Configuring a workflow means specifying the values or files for the workflow variables your workflow needs to run. This includes defining Inputs (i.e. reference files, compute parameters, and input data file names and locations) and Outputs, for example.
This article explains how use the Terra interface to configure your workflow to run. To learn how to use a JSON file to configure so you do not have to do it manually (especially useful if you anticipate using much the same configurations many times), see this article.
- What is there to configure, in order to run a workflow?
- How to configure the workflow card
- What are input and output attributes?
- Input, output and workspace attribute formats by type
- Setting workflow inputs
- Configuring outputs to write to a data table
- Practice configuring workflow inputs and outputs
- QuickStart Exercise 2: Setting inputs and outputs in the Terra interface
- How to verify workflow output files
- Next steps - Hands-on workflows practice
- Isn't there a simpler way? Yes! Use JSONs
What is there to configure in order to run a workflow?

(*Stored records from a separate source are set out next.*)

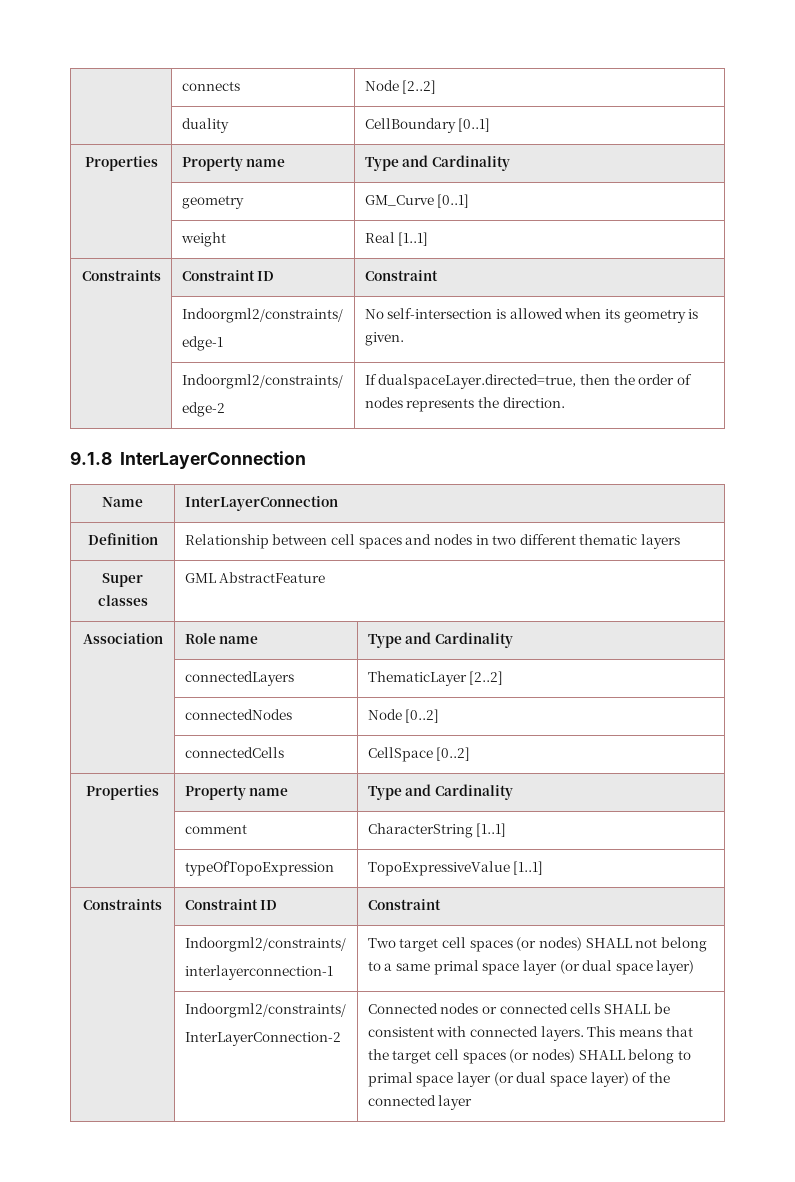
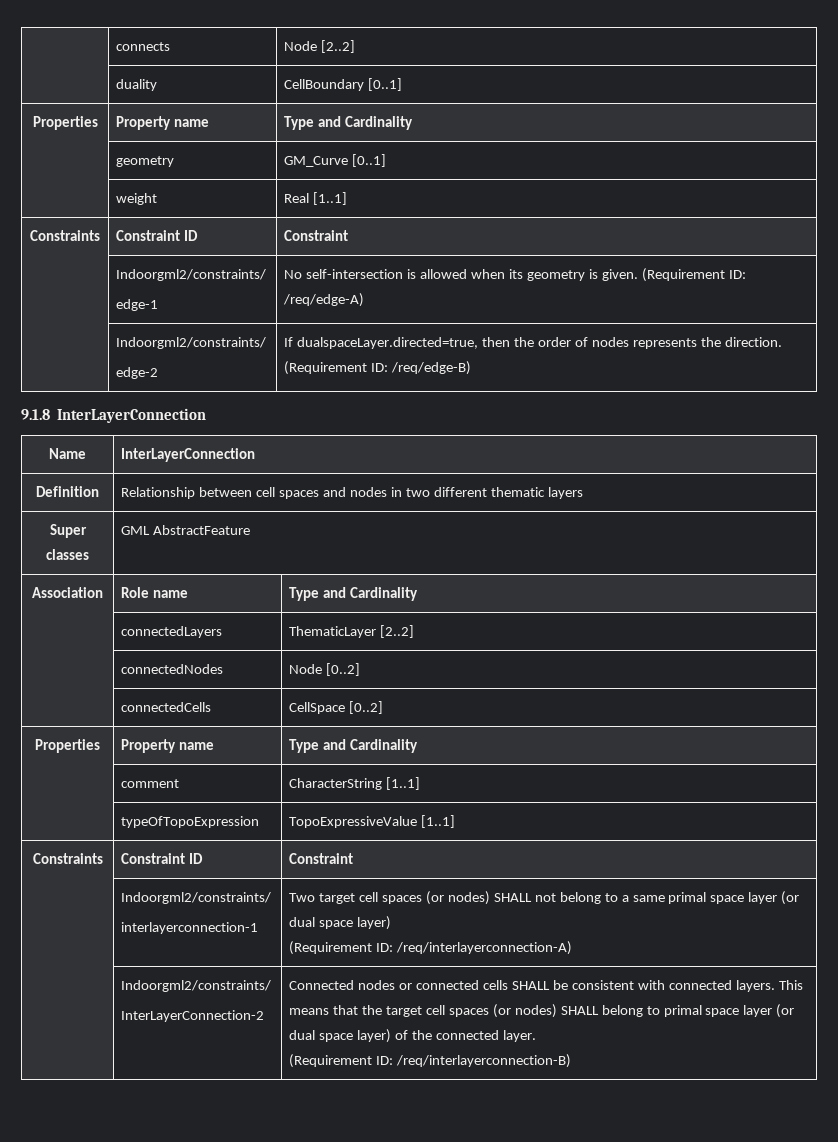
  | weight | Real [1..1]
  Constraints | Constraint ID | Constraint
  | Indoorgml2/constraints/
- edge-1 | No self-intersection is allowed when its geometry is given.
+ edge-1 | No self-intersection is allowed when its geometry is given. (Requirement ID: /req/edge-A)
  | Indoorgml2/constraints/
- edge-2 | If dualspaceLayer.directed=true, then the order of nodes represents the direction.
+ edge-2 | If dualspaceLayer.directed=true, then the order of nodes represents the direction. (Requirement ID: /req/edge-B)
  | typeOfTopoExpression | TopoExpressiveValue [1..1]
  Constraints | Constraint ID | Constraint
  | Indoorgml2/constraints/
  interlayerconnection-1 | Two target cell spaces (or nodes) SHALL not belong to a same primal space layer (or dual space layer)
+ (Requirement ID: /req/interlayerconnection-A)
  | Indoorgml2/constraints/
- InterLayerConnection-2 | Connected nodes or connected cells SHALL be consistent with connected layers. This means that the target cell spaces (or nodes) SHALL belong to primal space layer (or dual space layer) of the connected layer
+ InterLayerConnection-2 | Connected nodes or connected cells SHALL be consistent with connected layers. This means that the target cell spaces (or nodes) SHALL belong to primal space layer (or dual space layer) of the connected layer.
+ (Requirement ID: /req/interlayerconnection-B)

Usually you will configure at least two things: 1) you need to set any parameters expected by the tools that are not already specified within the workflow script, and of course 2) you need to tell the system what input data to feed to the workflow to analyze. Some workflows may require additional types of input: you may need to select one of several possible analysis options in the case of branched workflows, or you may have the opportunity to specify runtime options like the amount of memory and disk space provided to each task, for example.
You have the option of setting up the configuration with or without using the Terra data table. Although we recommend using them, there are situations where you may not want to use tables: if you cannot fit your data into the data table in a way that makes sense for your analysis; or if you want to test a new method in Terra quickly - with as little set up as possible.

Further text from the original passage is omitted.